Her günki koşuşturmasından yakınmayıp onu sevenler için tutkuyla çalışan değerli bir yıldız o. Bugün onun için diğer günlerden farklı olacaktı.
Siyoon hızlı bir şekilde çalışma temposuna ayak uydurdu ve o günki çekimler için ekiple birlikte çekim yerine gitti. Oynadığı filmin yönetmeni Bay Shik ona takılmadan edemedi:
-Hey, genç oğlan. Bugün aklın havalarda, ha? Neşelen biraz, toparlan hemen... Kadromda keyifsiz bir Siyoon'a yer yok.
Siyoon surat astığının farkında bile değildi. Yalnızca içinde bir huzursuzluk vardı.
Filmin başrolünü Siyoon, Suzy ile paylaşıyordu ve ikili, sette arkadaşlığını epey ilerletmişti. Çekime ara verildiğinde Suzy sessizce Yoon'un yanına geldi.
-Dostum, problemin nedir?
-Problem mi? Hi-hiç bişi. Biraz gezinirsek kendimi daha iyi hissedebilirim. Sadece huzursuzum... Dostum.
Çekim nehir kenarındaki küçük bir korulukta yapılıyordu. Suzy ve Siyoon ekipten uzaklaşıp nehre doğru yürüdüler. Bir yandan da konuşuyorlardı. Suzy:
-Nesin sen? Medyum falan mı? Tamam altıncı his denen şeye inanırım ama seninki bu mevzuyu aşmış. Ne zaman huzursuz olsan, "Keyifsizim.." desen hep kötü bir şeyler oluyor.
-Hadi canım, abartma sen de, dedi Siyoon yüzünü ekşiterek.
-Abartmak mı?! Geçen hafta da böyle keyifsiz ve yorgundun. Kameraman Oh'un kamerası yere düşüp kırıldı ve Bay Shik'in küçük kızı rahatsızlandığı için çekim iptal edildi. Geçen ay basın toplantısında bana tuhaf bir şekilde dikkatli olmamı söyledin ve o gün ben... Ben... O gün yürürken kameraların önünde yere kapaklandım! Hayır, bu sadece senin şom ağızlılığından...

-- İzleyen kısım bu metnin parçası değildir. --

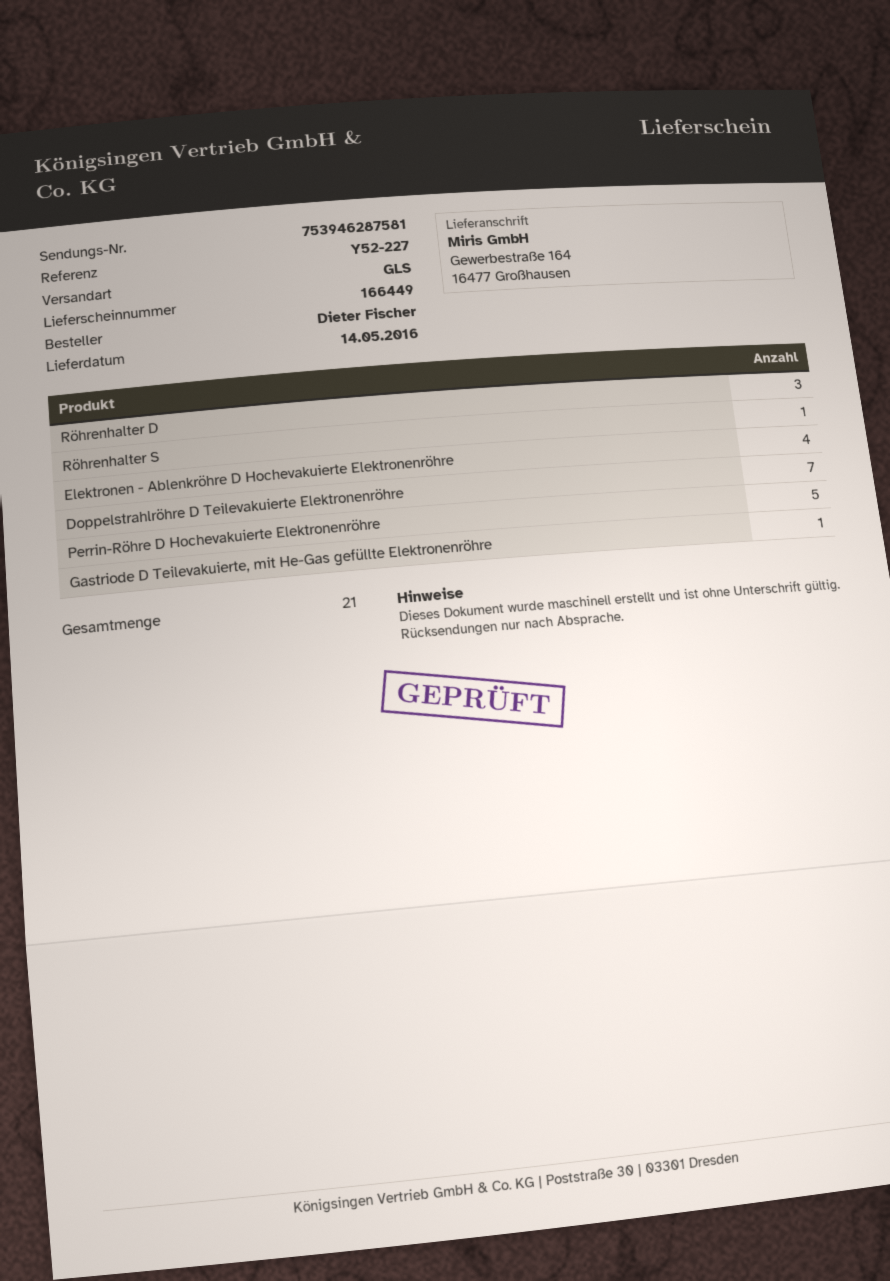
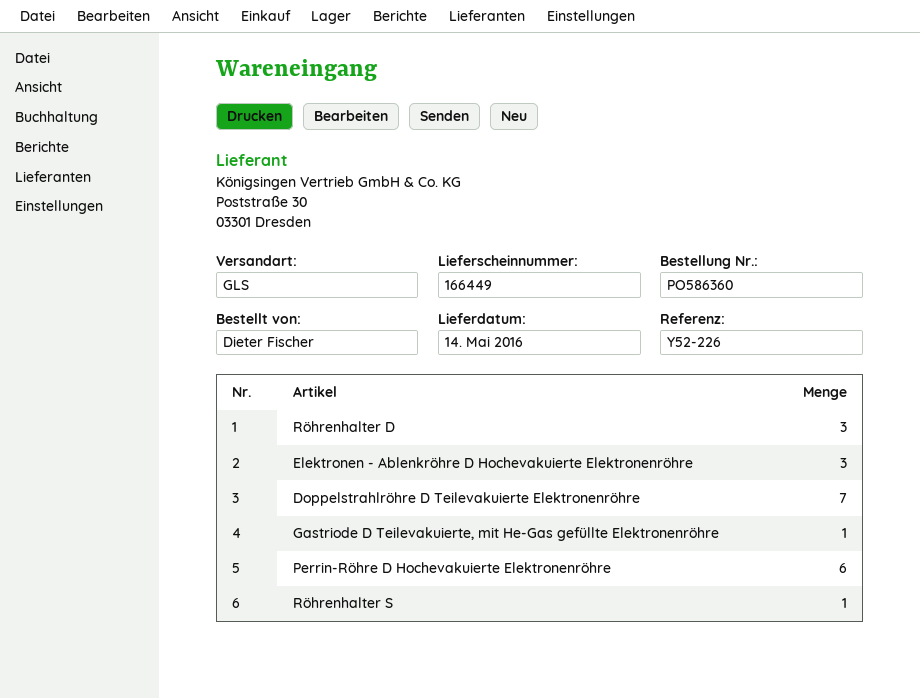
reference: Y52-227 -> Y52-226
Elektronen - Ablenkröhre D Hochevakuierte Elektronenröhre: 4 -> 3
Perrin-Röhre D Hochevakuierte Elektronenröhre: 5 -> 6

-Vay be... Ben neymişim, dedi Siyoon. Suzy Siyoon'un omzuna hafifçe vurdu.
-Yaa! Dalga geçme...
-Özür dilerim, bir dahakine çenemi kapalı tutacağım. Hatta...

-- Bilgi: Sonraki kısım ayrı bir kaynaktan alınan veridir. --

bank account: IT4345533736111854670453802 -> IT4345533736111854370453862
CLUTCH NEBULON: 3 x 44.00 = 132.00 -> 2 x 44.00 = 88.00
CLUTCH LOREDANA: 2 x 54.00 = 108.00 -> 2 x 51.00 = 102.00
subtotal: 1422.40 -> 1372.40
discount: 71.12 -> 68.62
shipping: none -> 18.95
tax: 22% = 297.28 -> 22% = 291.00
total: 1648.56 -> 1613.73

Siyoon aniden durdu. Suzy şaşkın bakışlarla onu izliyordu.
-Ne? Ne var? Bu sefer sorun ne?
-Sen de duyuyor musun? diye sordu Siyoon.
-Neyi? Ah Tanrım... İyi olduğuna emin misin? <<Parmağını şaklattı.>> Hey, çekimde değiliz biliyorsun dimi?

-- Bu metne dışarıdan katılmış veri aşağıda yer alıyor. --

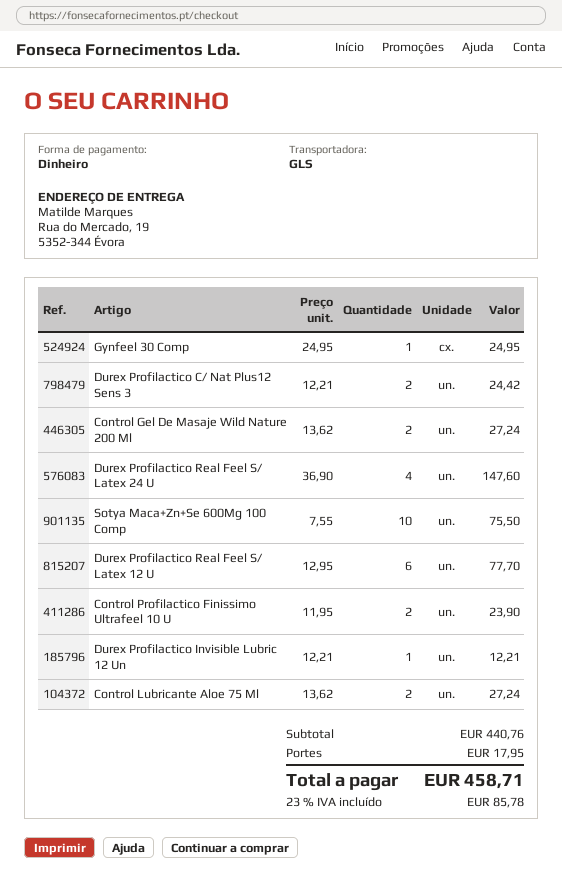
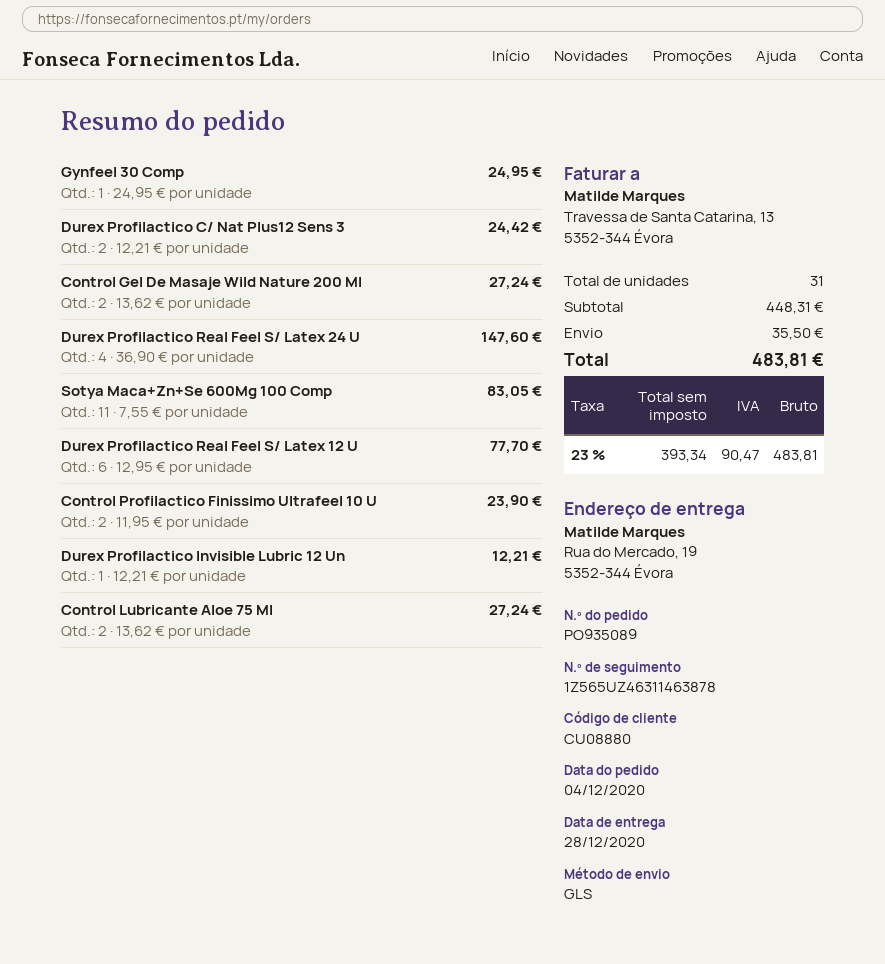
Sotya Maca+Zn+Se 600Mg 100 Comp: 10 x 7.55 = 75.50 -> 11 x 7.55 = 83.05
subtotal: 440.76 -> 448.31
shipping: 17.95 -> 35.50
tax: 23% = 85.78 -> 23% = 90.47
total: 458.71 -> 483.81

Siyoon parmağıyla nehri işaret etti:
-Orda..!
Suzy aldırmaz bakışlarla nehre bakındı, aniden gözlerini kocaman açıp bir çığlık attı.
-Sana şom ağızlı olduğunu söylemiştim! Sen tam bir bela mıknatısısın!
Bir süre hiç kıpırdamadan nehre baktılar. Nehirde beyaz elbiseli bir kadın baygın halde sürükleniyordu. Siyoon aniden zıpladı.
-Suzy! Ne duruyoruz! Yardım et bana...
-Niçin!?
-Onu kurtaracağız.
-Yo, yo.. diyerek başını salladı Suzy. Bir cesede dokunmak istemiyorum!
-Öldüğünü nerden biliyorsun? Ya ölmemişse?
-Ne!?
Siyoon daha fazla beklemedi ve kendini nehrin sularına bıraktı. Genç kadına doğru hızla yüzdü ve uzun bir uğraş sonucu onu kıyıya çıkarmayı başardı.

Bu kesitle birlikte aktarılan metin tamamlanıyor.